> _WHAT YOU SHOULD DO_
What is needed here is an exact repetition of the records below, beginning at the line that has "gap: 8px ->" and stopping after the line that has "font-weight: bold ->".

> _TASK INPUT_
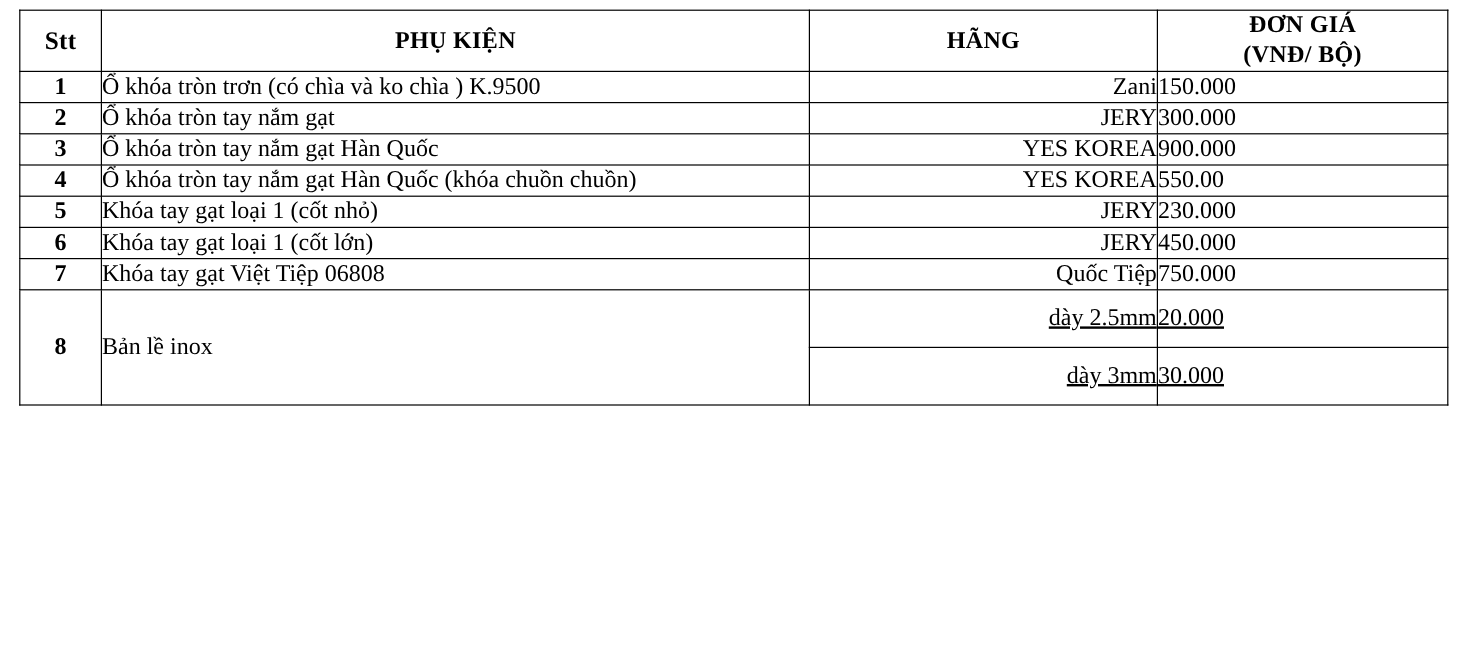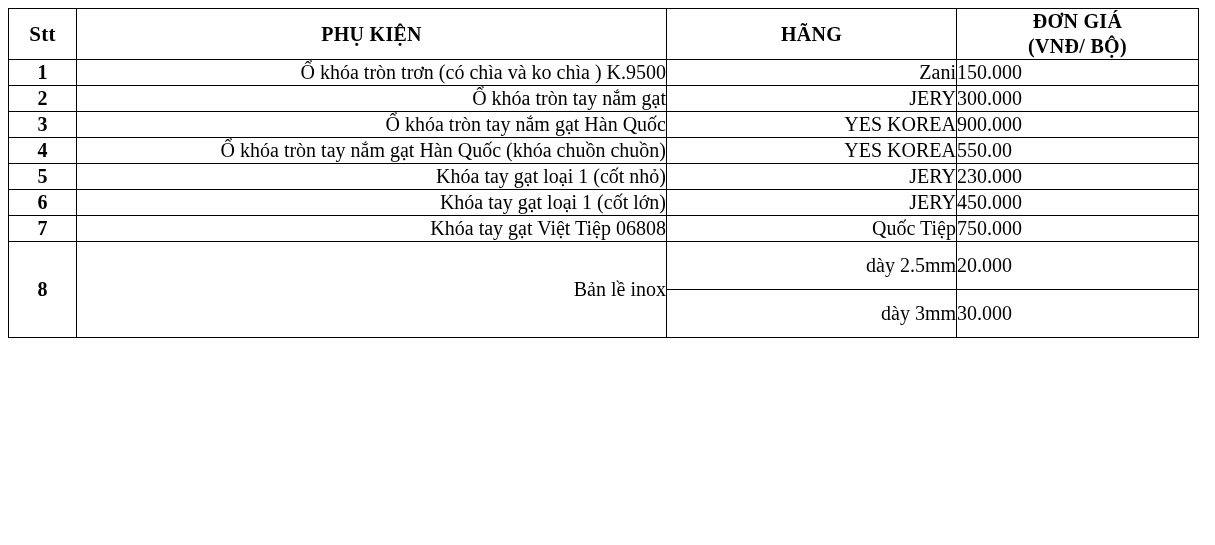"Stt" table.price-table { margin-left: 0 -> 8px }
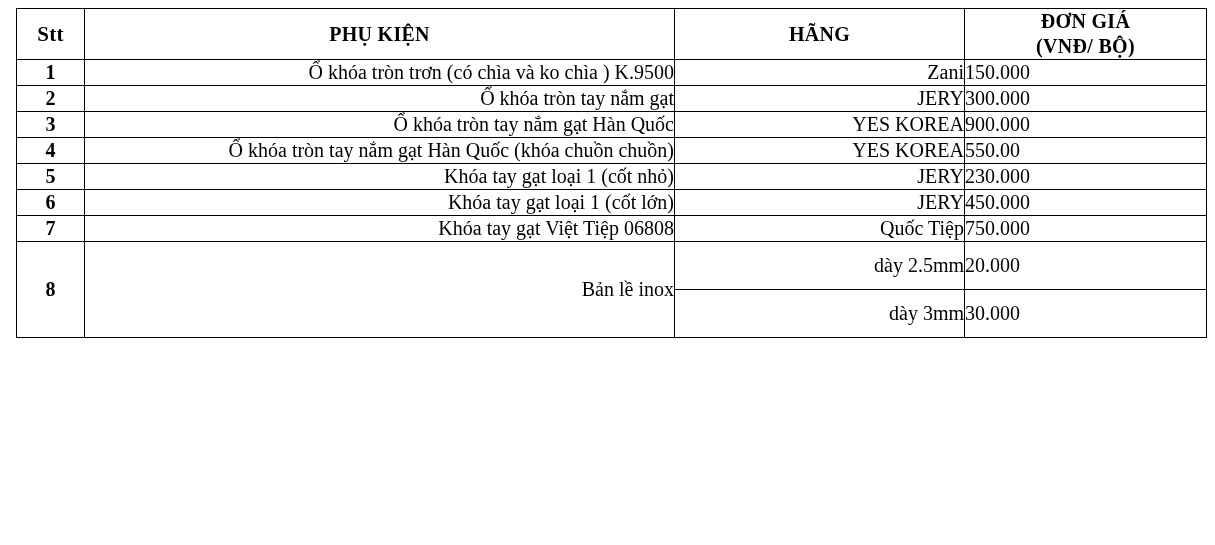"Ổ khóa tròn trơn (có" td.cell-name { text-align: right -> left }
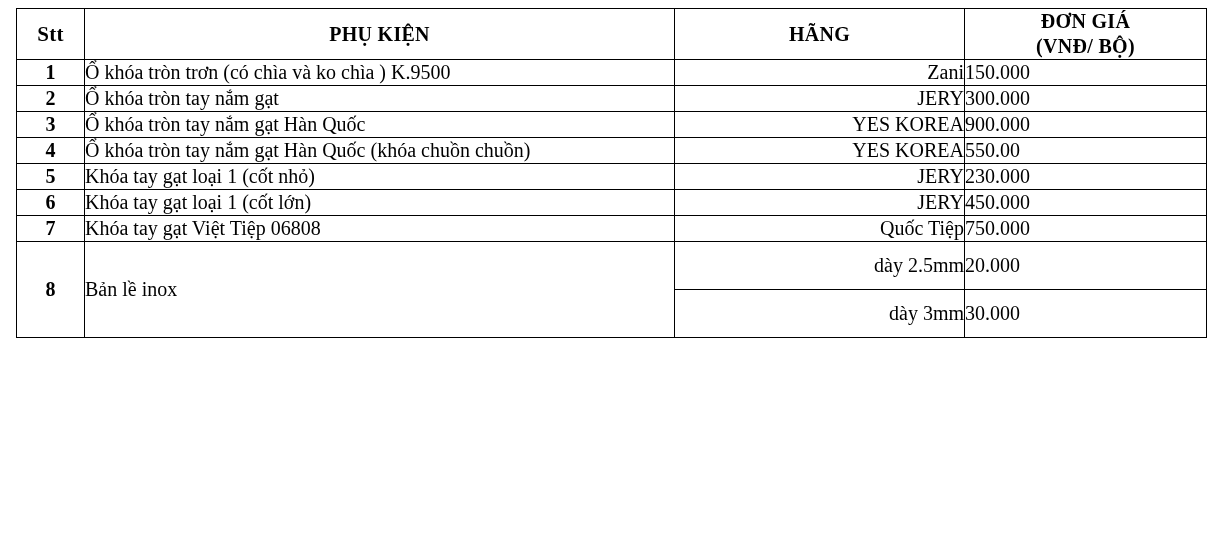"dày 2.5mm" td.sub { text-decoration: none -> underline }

---

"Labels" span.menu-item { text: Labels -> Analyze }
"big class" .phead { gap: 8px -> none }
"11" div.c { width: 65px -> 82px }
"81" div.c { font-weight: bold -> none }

* * *

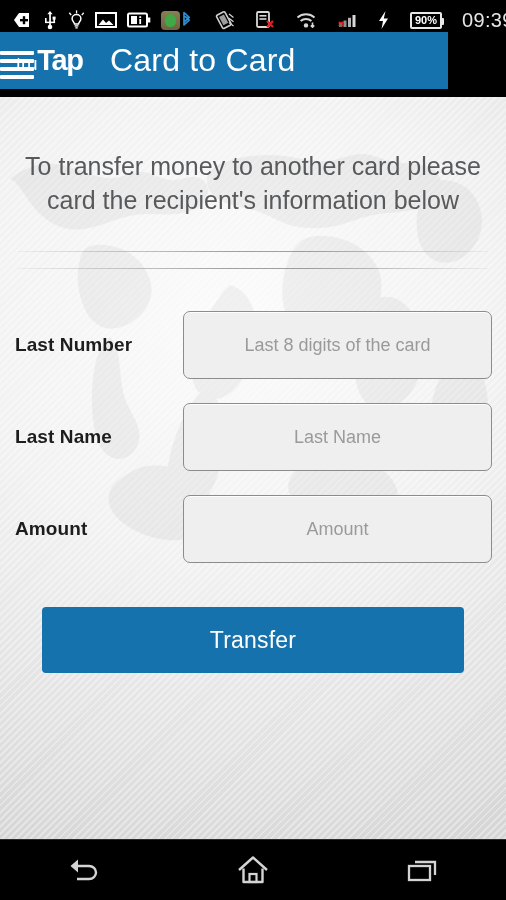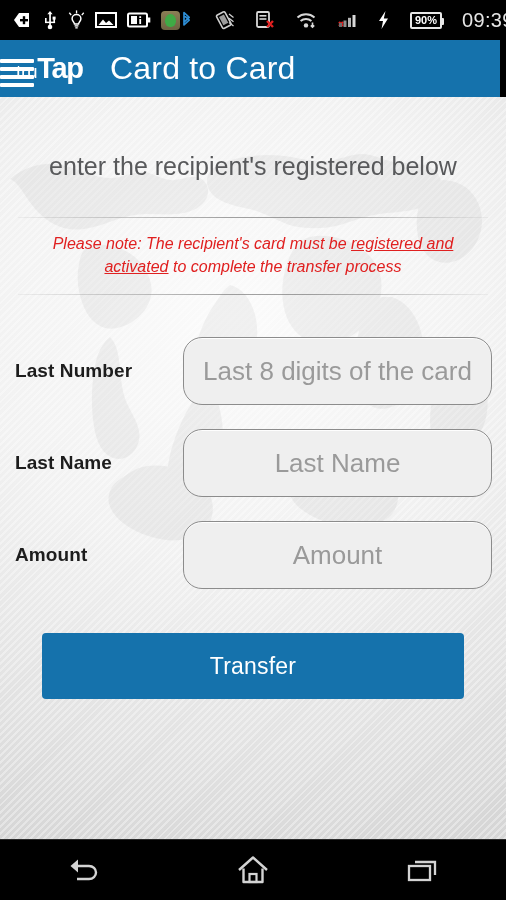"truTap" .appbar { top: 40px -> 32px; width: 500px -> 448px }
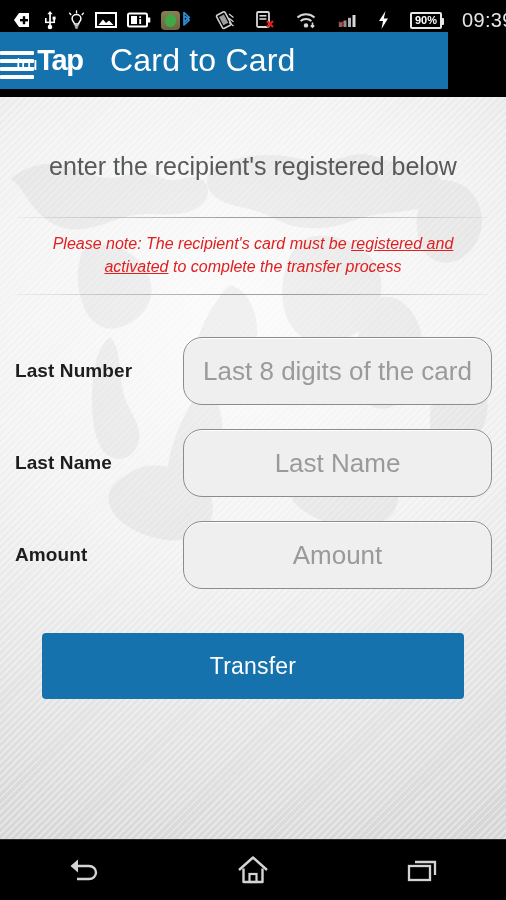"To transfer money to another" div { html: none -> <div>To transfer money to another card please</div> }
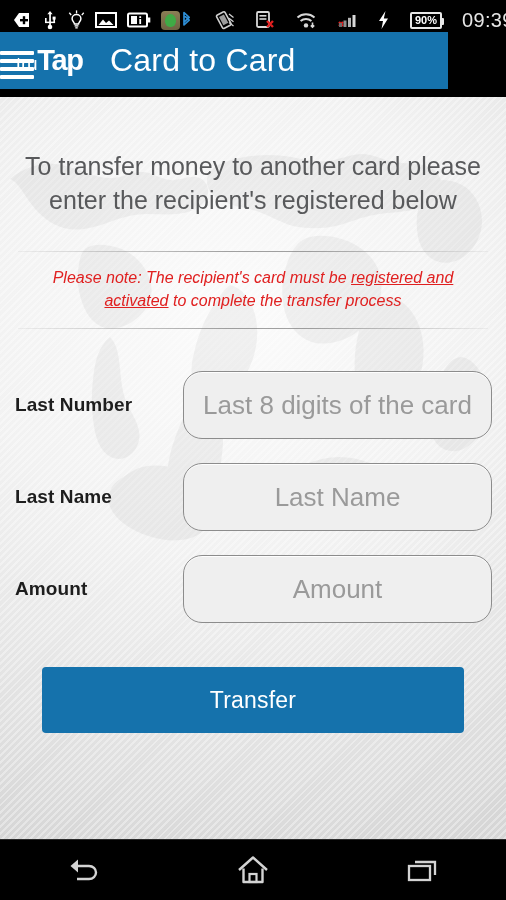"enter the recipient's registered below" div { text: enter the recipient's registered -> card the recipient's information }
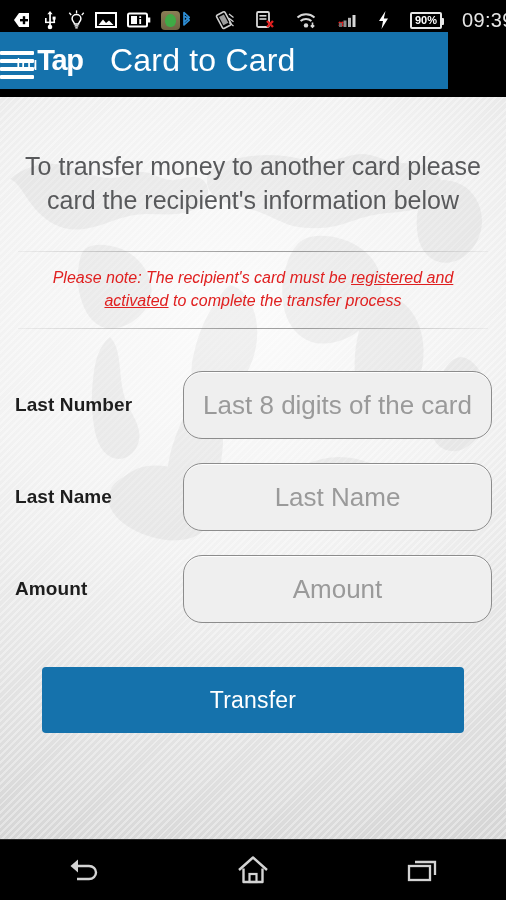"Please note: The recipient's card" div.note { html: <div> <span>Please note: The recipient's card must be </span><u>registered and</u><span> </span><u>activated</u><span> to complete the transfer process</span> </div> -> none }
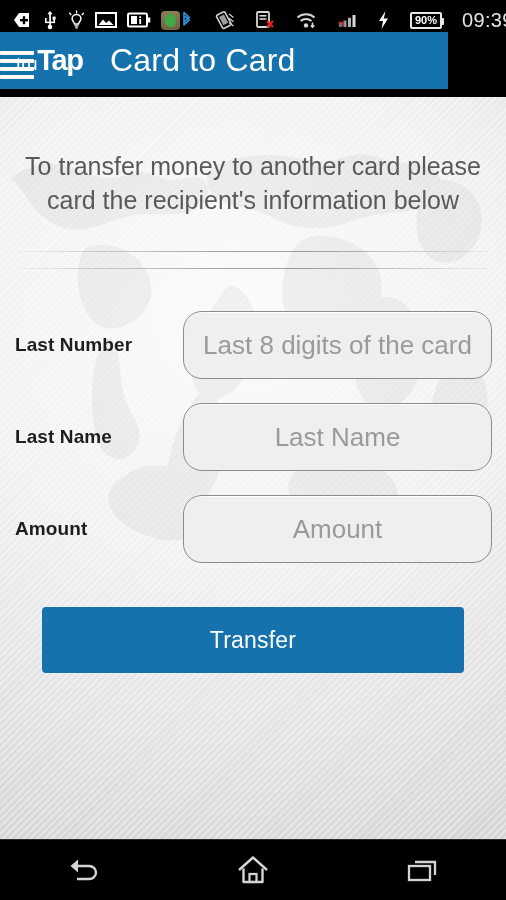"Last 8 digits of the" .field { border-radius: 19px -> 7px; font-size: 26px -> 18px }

> _ANSWER TO THIS EXERCISE_
"big class" .phead { gap: 8px -> none }
"11" div.c { width: 65px -> 82px }
"81" div.c { font-weight: bold -> none }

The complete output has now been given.